EXERCISE REQUIREMENTS: Apart from the pictures, which must be omitted, restate the data exactly.
+++ TASK MATERIAL
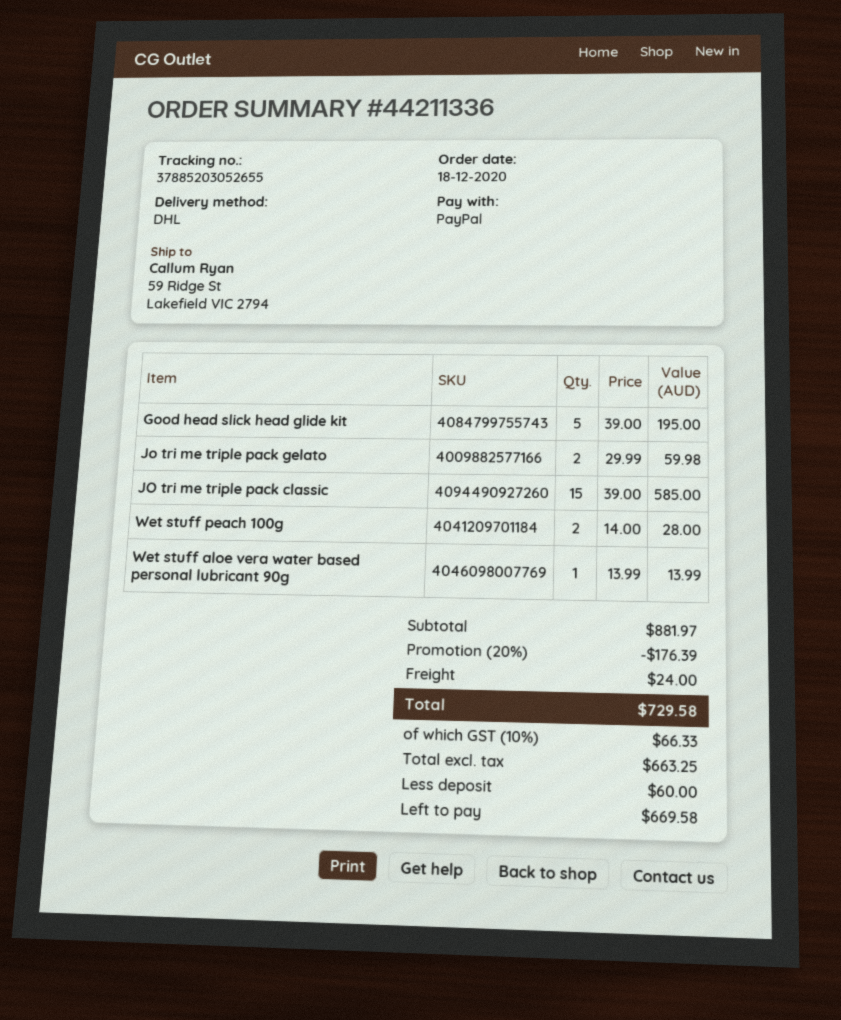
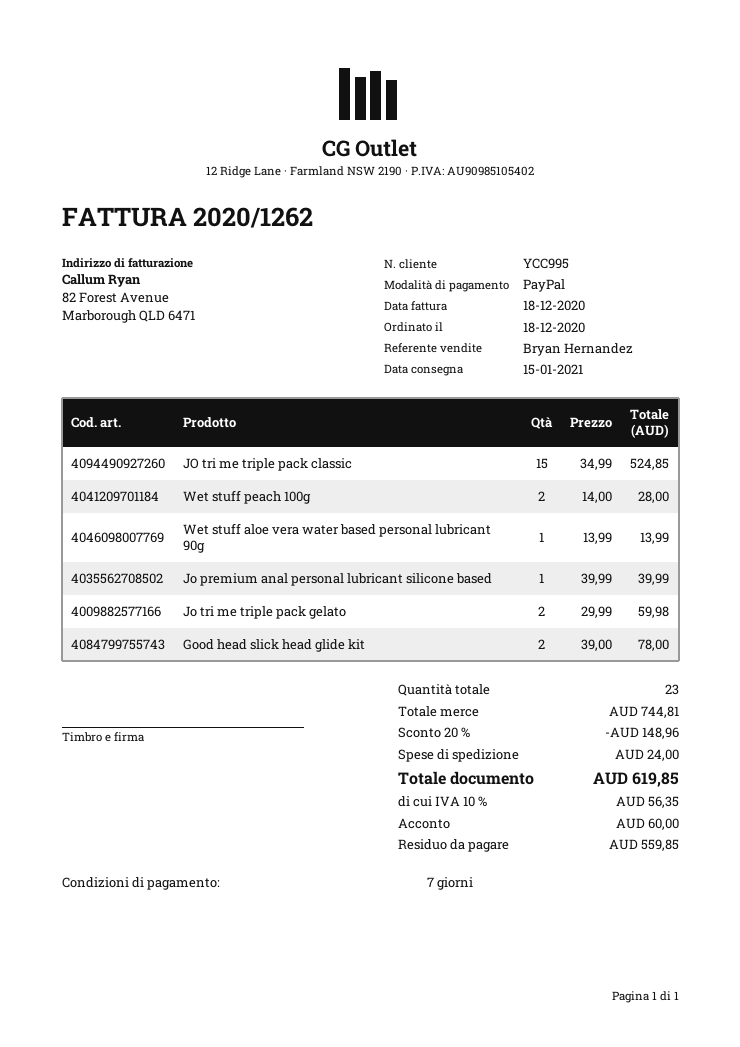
Good head slick head glide kit: 5 x 39.00 = 195.00 -> 2 x 39.00 = 78.00
JO tri me triple pack classic: 15 x 39.00 = 585.00 -> 15 x 34.99 = 524.85
Jo premium anal personal lubricant silicone based: none -> 1 x 39.99 = 39.99
subtotal: 881.97 -> 744.81
discount: 20% = 176.39 -> 20% = 148.96
tax: 10% = 66.33 -> 10% = 56.35
total: 729.58 -> 619.85
balance: 669.58 -> 559.85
++++++
ANSWER SPACE:
Good head slick head glide kit: 5 x 39.00 = 195.00 -> 2 x 39.00 = 78.00
JO tri me triple pack classic: 15 x 39.00 = 585.00 -> 15 x 34.99 = 524.85
Jo premium anal personal lubricant silicone based: none -> 1 x 39.99 = 39.99
subtotal: 881.97 -> 744.81
discount: 20% = 176.39 -> 20% = 148.96
tax: 10% = 66.33 -> 10% = 56.35
total: 729.58 -> 619.85
balance: 669.58 -> 559.85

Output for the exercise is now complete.